The misnamed National Endowment for Democracy (NED) is nothing more than a costly program that takes US taxpayer funds to promote favored politicians and political parties abroad. What the NED does in foreign countries, through its recipient organizations the National Democratic Institute (NDI) and the International Republican Institute (IRI), would be rightly illegal in the United States. The NED injects “soft money” into the domestic elections of foreign countries in favor of one party or the other. Imagine what a couple of hundred thousand dollars will do to assist a politician or political party in a relatively poor country abroad. It is particularly Orwellian to call US manipulation of foreign elections “promoting democracy.” How would Americans feel if the Chinese arrived with millions of dollars to support certain candidates deemed friendly to China? Would this be viewed as a democratic development?
In an excellent study of the folly of the National Endowment for Democracy, Barbara Conry notes that:
“NED, which also has a history of corruption and financial mismanagement, is superfluous at best and often destructive. Through the endowment, the American taxpayer has paid for special-interest groups to harass the duly elected governments of friendly countries, interfere in foreign elections, and foster the corruption of democratic movements…

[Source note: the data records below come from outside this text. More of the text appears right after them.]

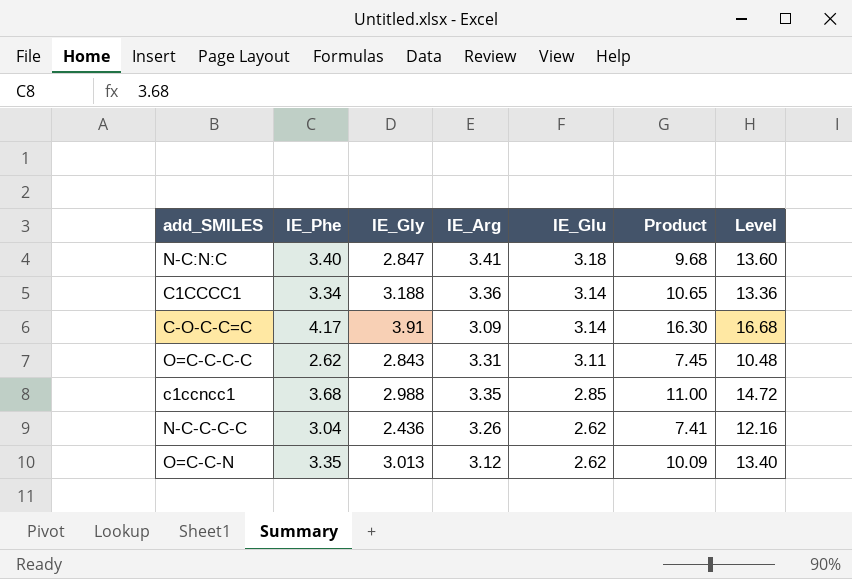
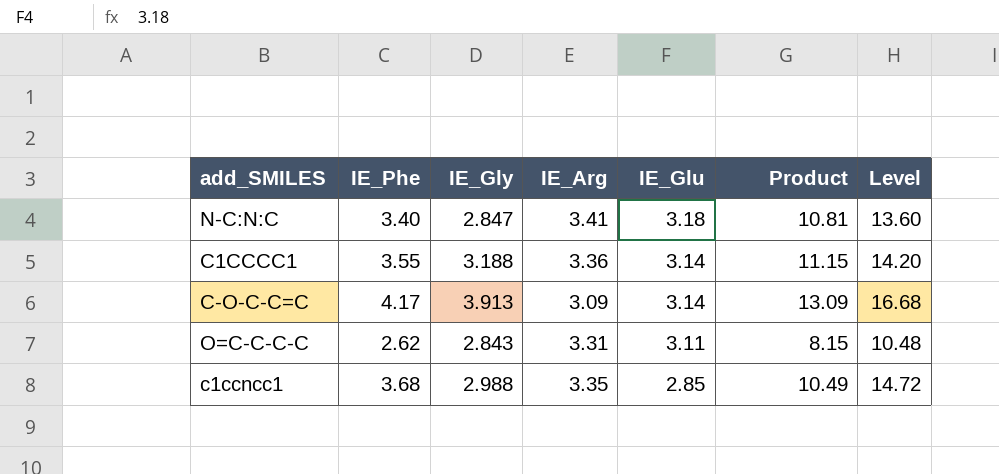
column Product | formula: [IE_Phe] * [IE_Gly] -> [IE_Phe] * [IE_Glu]
row N-C-C-C-C: 3.04 | 2.436 | 3.26 | 2.62 | 7.41 | 12.16 -> none
row O=C-C-N: 3.35 | 3.013 | 3.12 | 2.62 | 10.09 | 13.40 -> none
C1CCCC1 | IE_Phe: 3.34 -> 3.55
C1CCCC1 | Level: 13.36 -> 14.20
C-O-C-C=C | IE_Gly: 3.91 -> 3.913

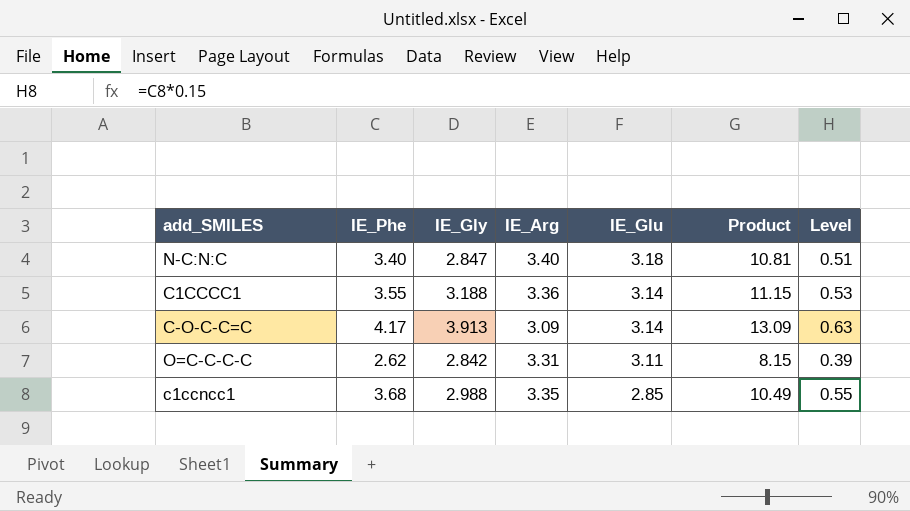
column Level | formula: [IE_Phe] * 4 -> [IE_Phe] * 0.15
N-C:N:C | IE_Arg: 3.41 -> 3.40
O=C-C-C-C | IE_Gly: 2.843 -> 2.842

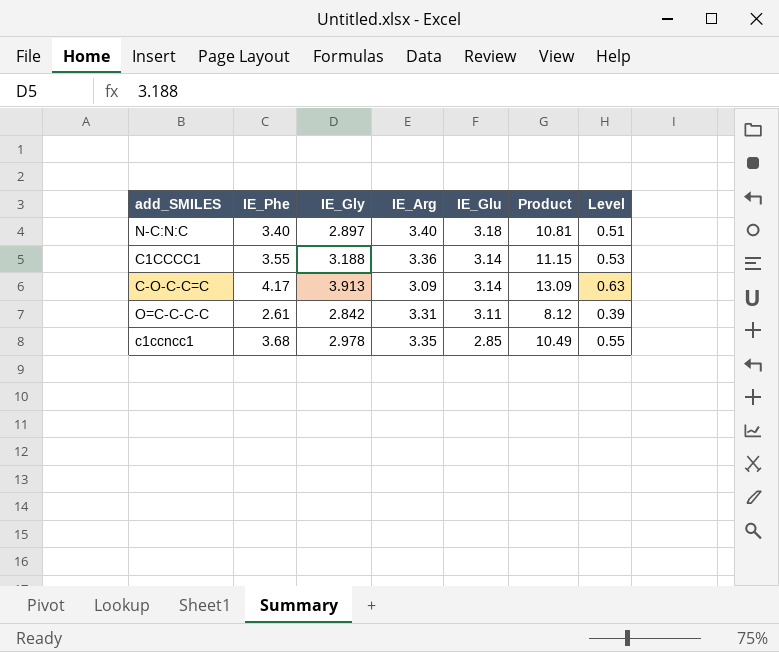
N-C:N:C | IE_Gly: 2.847 -> 2.897
O=C-C-C-C | IE_Phe: 2.62 -> 2.61
O=C-C-C-C | Product: 8.15 -> 8.12
c1ccncc1 | IE_Gly: 2.988 -> 2.978

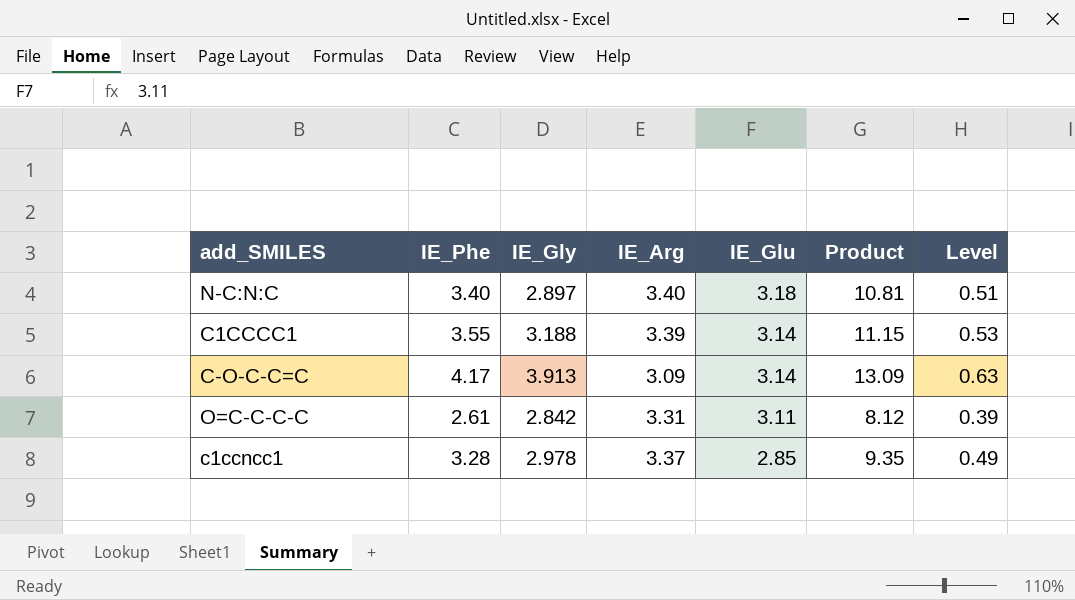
C1CCCC1 | IE_Arg: 3.36 -> 3.39
c1ccncc1 | IE_Phe: 3.68 -> 3.28
c1ccncc1 | IE_Arg: 3.35 -> 3.37
c1ccncc1 | Product: 10.49 -> 9.35
c1ccncc1 | Level: 0.55 -> 0.49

“…the controversy surrounding NED questions the wisdom of giving a quasi-private organization the fiat to pursue what is effectively an independent foreign policy under the guise of ‘promoting democracy.’ Proponents of NED maintain that a private organization is necessary to overcome the restraints that limit the activities of a government agency, yet they insist that the American taxpayer provide full funding for this initiative. NED’s detractors point to the inherent contradiction of a publicly funded organization that is charged with executing foreign policy (a power expressly given to the federal government in the Constitution) yet exempt from nearly all political and administrative controls…

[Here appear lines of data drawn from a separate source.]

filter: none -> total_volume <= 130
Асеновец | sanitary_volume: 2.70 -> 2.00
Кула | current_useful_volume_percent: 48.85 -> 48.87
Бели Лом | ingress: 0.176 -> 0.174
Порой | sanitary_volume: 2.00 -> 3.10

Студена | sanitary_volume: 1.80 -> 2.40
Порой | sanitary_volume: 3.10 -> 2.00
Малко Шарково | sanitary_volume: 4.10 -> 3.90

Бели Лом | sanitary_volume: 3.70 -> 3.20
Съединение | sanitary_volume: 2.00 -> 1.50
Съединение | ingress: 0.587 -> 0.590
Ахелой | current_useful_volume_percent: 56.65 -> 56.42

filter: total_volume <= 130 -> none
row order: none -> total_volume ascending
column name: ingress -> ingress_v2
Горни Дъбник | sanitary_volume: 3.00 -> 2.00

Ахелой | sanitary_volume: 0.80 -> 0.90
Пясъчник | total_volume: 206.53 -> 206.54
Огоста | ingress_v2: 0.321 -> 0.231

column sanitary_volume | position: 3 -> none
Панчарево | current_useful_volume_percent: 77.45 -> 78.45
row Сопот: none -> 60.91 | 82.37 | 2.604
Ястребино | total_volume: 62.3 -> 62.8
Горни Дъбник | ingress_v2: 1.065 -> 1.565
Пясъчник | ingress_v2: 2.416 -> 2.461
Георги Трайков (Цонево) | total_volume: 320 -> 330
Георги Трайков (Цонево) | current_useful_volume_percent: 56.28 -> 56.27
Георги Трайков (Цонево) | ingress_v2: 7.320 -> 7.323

“…In the final analysis, the endowment embodies the most negative aspects of both private aid and official foreign aid the pitfalls of decentralized ‘loose cannon’ foreign policy efforts combined with the impression that the United States is trying to ‘run the show’ around the world.”
The National Endowment for Democracy is dependent on the US taxpayer for funding, but because NED is not a government agency, it is not subject to Congressional oversight. It is indeed a heavily subsidized foreign policy loose cannon.
Since its founding in 1983, the National Endowment for Democracy has been headed by Carl Gershman, a member of the neo-Trotskyite Social Democrats/USA.
Perhaps that is one reason much of what NED has done in the former Communist Bloc has ended up benefiting former communists in those countries. As British Helsinki Human Rights Group Director Christine Stone has written:
Both (IRI and NDI) are largely funded by the National Endowment for Democracy (NED) … which, in turn, receive money from the American taxpayer. Both have favoured the return to power of former high-ranking Communists which has also meant co-opting foot-soldiers from the new left who have extremely liberal ideas…
Skender Gjinushi, speaker of the Albanian parliament, thanks the IRI for its assistance in drafting the Albanian constitution in 1998. What the IRI does not say is that Gjinushi was a member of the brutal Stalinist Politburo of Enver Hoxha’s Communist Party until 1990 and one of the main organizers of the unrest that led to the fall of the Democratic Party government in 1997 and the death of over 2000 people.
President Stoyanov of Bulgaria drools: “Without IRI’s support we could not have come so far so fast.” Indeed. Indeed. So far did they come that Ivan Kostov (who supplies another encomium to IRI) was catapulted from his job teaching Marxism-Leninism at Sofia University to being prime minister of Bulgaria and a leader of “reform.”
In Slovakia, NED funded several initiatives aimed at defeating the freely-elected government of Prime Minister Vladimir Meciar, who, interestingly, had been persecuted by the previous Communist regime. After the election, an IRI newsletter boasted that “IRI polls changed the nature of the campaign,” adding that IRI efforts secured “a victory for reformers in Slovakia.” What the IRI does not say is that many of these “reformers” had been leading members of the former Communist regime of then-Czechoslovakia. Is this democracy?
More recently, IRI president George A. Folsom last year praised a coup against Venezuela’s democratically-elected president, saying, “Last night, led by every sector of civil society, the Venezuelan people rose up to defend democracy in their country.” It was later revealed that the National Endowment for Democracy provided funds to those organizations that initiated the violent revolt in the streets against Venezuela’s legal leaders. More than a dozen civilians were killed and hundreds were injured in this attempted coup. Is this promoting democracy?
The National Endowment for Democracy, by meddling in the elections and internal politics of foreign countries, does more harm to the United States than good. It creates resentment and ill-will toward the United States among millions abroad. It is beyond time to de-fund this Cold War relic and return to the foreign policy of our founders, based on open relations and trade with all countries and free from meddling and manipulation in the internal affairs of others.